1 Projetando a temática do estudo

Retratar realísticamente um trabalho profissional não é tarefa fácil, especialmente quando se leva em consideração que o mesmo (seja ele de que natureza for) está condicionado por processos de mudanças, por multiplicidade de agentes e, principalmente, por se conformar dentro de movimentos históricos através de episódios concretos, descritos na literatura por meio de fontes fragmentárias e nunca de forma completa. Neste estudo, buscou-se delinear sinteticamente os aspectos marcantes do processo histórico do trabalho de enfermagem em Cuiabá, ou seja, no marco do desenvolvimento do município de Cuiabá, e neste, o contexto do trabalho institucional. Assim sendo, a pesquisa em tela é de natureza qualitativa com abordagem histórica, tendo sido estabelecido o seguinte objetivo:

- Historicizar a singularidade do processo de trabalho de enfermagem, focados no sucedâneo de eventos históricos na construção do município de Cuiabá/MT.

2 Historiando e analisando as singularidades históricas do trabalho de enfermagem no contexto cuiabano

São escassos os estudos relacionados especificamente aos serviços de saúde de Cuiabá, durante seu processo de desenvolvimento histórico. Em geral, a saúde tem sido tratada na literatura mato-grossense de forma pontual, atrelada aos estudos da história da ocupação do Estado e do processo de evolução da cidade. Mesmo dentro dessa escassez, ainda foi possível localizar alguns estudos. Entre aqueles que têm focalizado a saúde, merece destaque o de Maciel(1) que, ao retratar a história da capital do Estado, descreve facetas importantes sobre o processo de urbanização de Cuiabá, apontando os problemas de saúde e seus desdobramentos durante o povoamento da cidade, ao mesmo tempo em que mostra como esses problemas foram encarados pelas classes dominantes e governantes públicos, ao longo da construção da cidade.

Outro estudo mais atualizado e especificamente voltado para a democratização da saúde de Cuiabá, é o de Silva(2) que, embora tendo como foco de análise o Conselho Municipal de Saúde, faz um apanhado consistente da história da saúde no município, o qual, também, foi tomado como referência no presente estudo para o resgate do processo de trabalho de enfermagem nas instituições hospitalares de Cuiabá.

Cuiabá passou para a história no ano de 1719, com a descoberta aurífera no rio Coxipó, pela bandeira capitaneada por Pascoal Moreira Cabral, sendo elevada à condição de vila, em 1727, e tornada cidade em 1818. Ao aportarem em Cuiabá os bandeirantes logo trataram de dar as notícias do descobrimento do ouro, repassando-as para a Capitania de São Paulo, da qual as terras cuiabanas faziam parte.

Em decorrência disso, um grande fluxo migratório invadiu a região.
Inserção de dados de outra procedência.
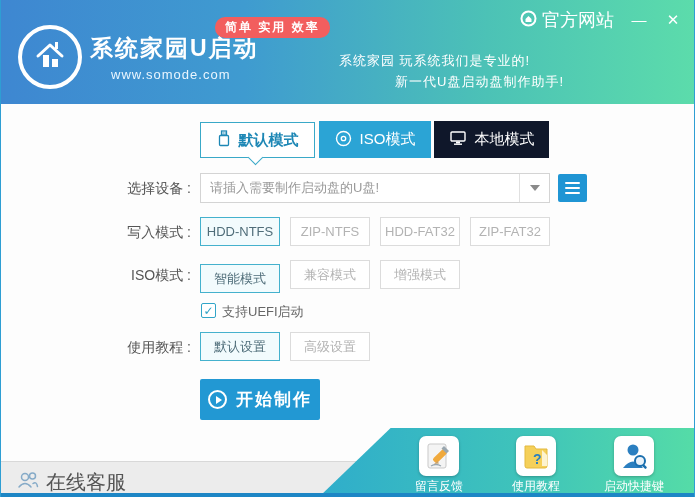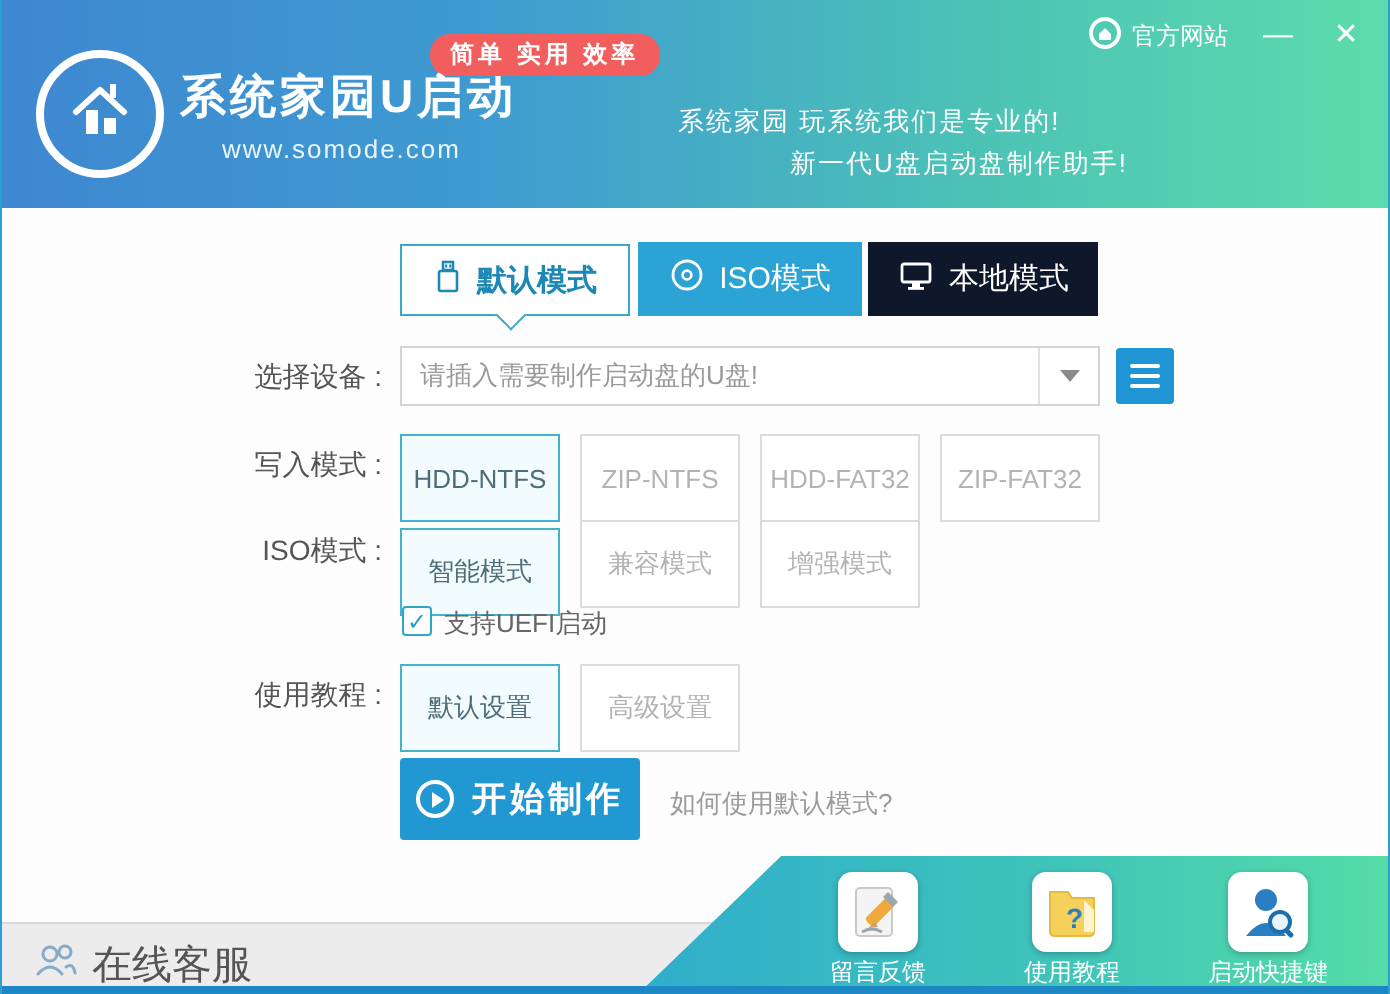"官方网站" .official { align-items: center -> flex-end; font-size: 12px -> 18px }
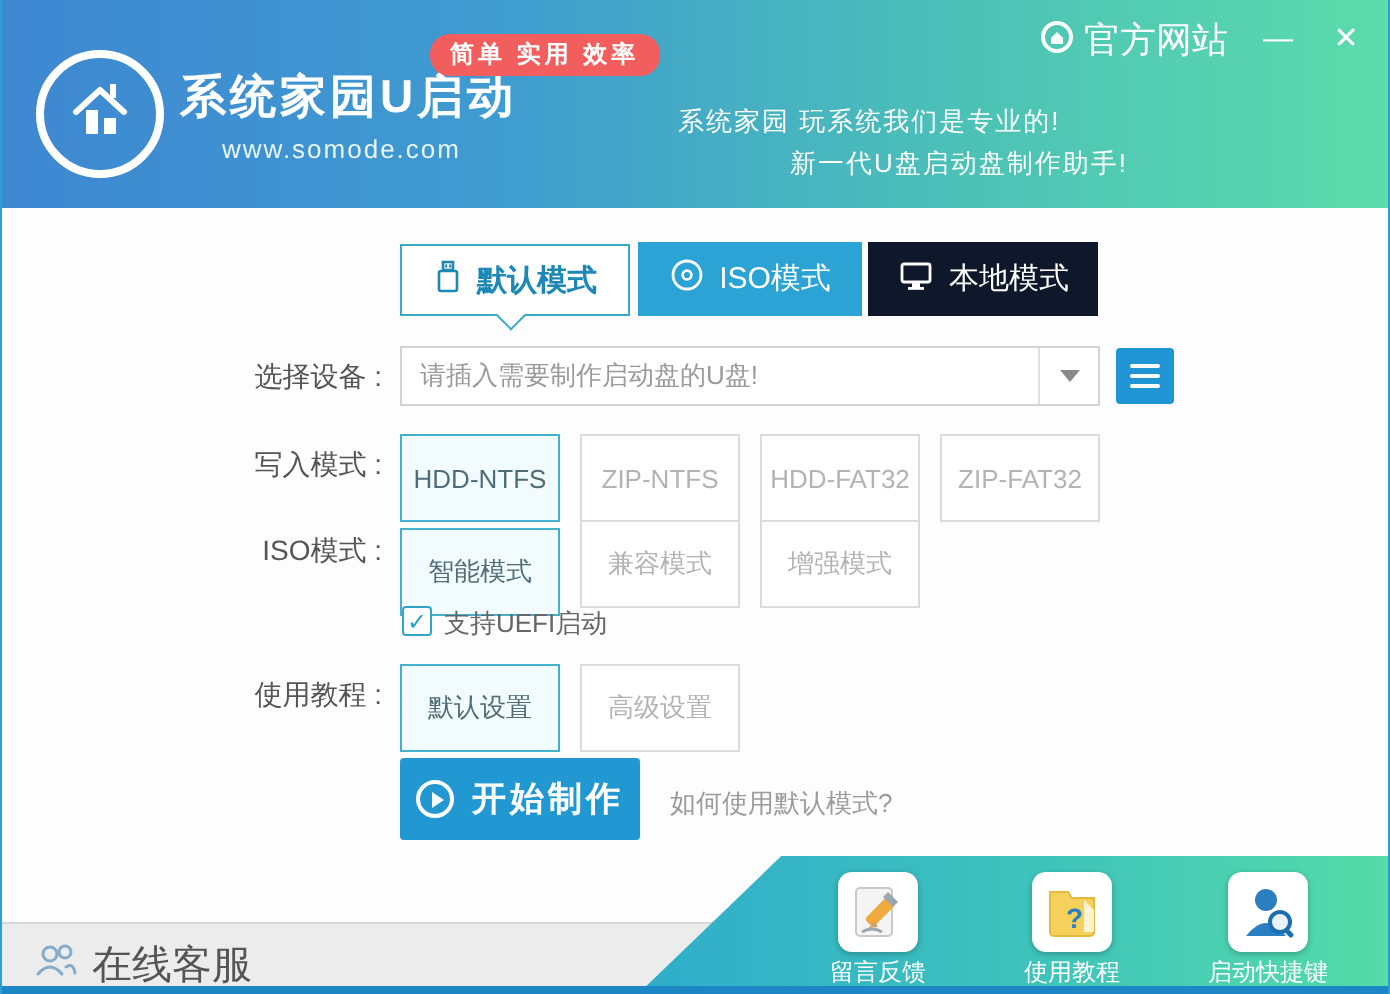"HDD-NTFS" .opt-btn { height: 44px -> 29px }
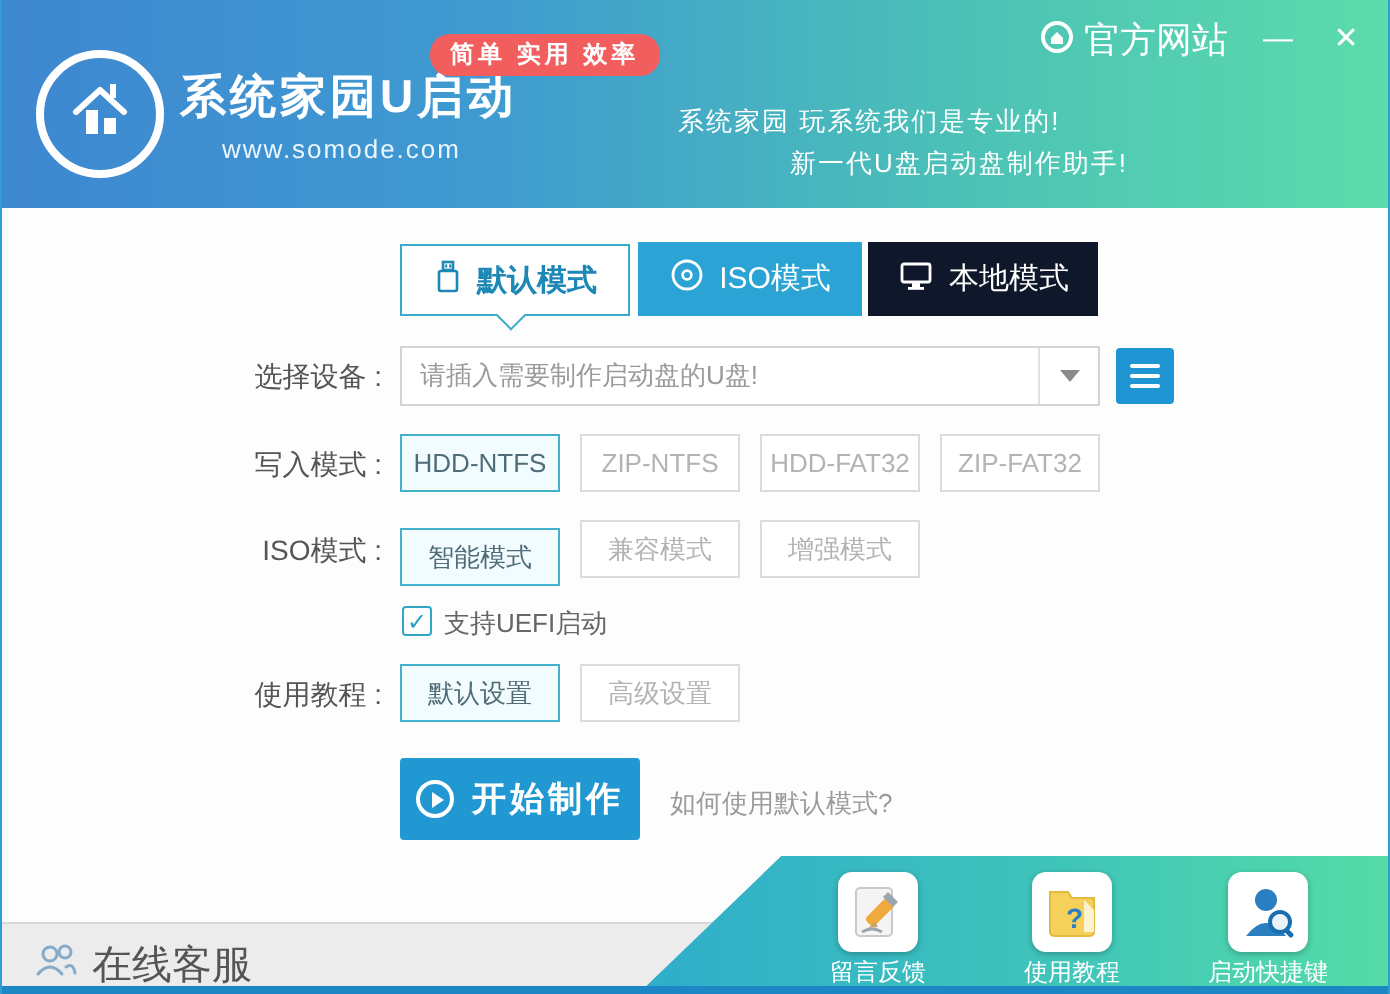"如何使用默认模式?" div.help-text { html: <div>如何使用默认模式?</div> -> none }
As pessoas que desembarcavam em Cuiabá visavam o enriquecimento e o estabelecimento da agro-pecuária, de modo que pudessem comercializar alimentos junto à população, passando a ser a economia de base da época e dos séculos seguintes(3).

Com o aumento da população, em decorrência do processo migratório acentuado, as condições de vida e até de sobrevivência ficaram comprometidas, pois a cidade não tinha estrutura para acomodar o contingente de exploradores do ouro e viajantes. Toda e qualquer espécie de mantimentos, víveres básicos, vestuários, bebidas, escravos, medicamentos e instrumentos de trabalho eram transportados por via fluvial, partindo da Capitania de São Paulo, através do rio Tietê até o rio Cuiabá, seguindo vários roteiros.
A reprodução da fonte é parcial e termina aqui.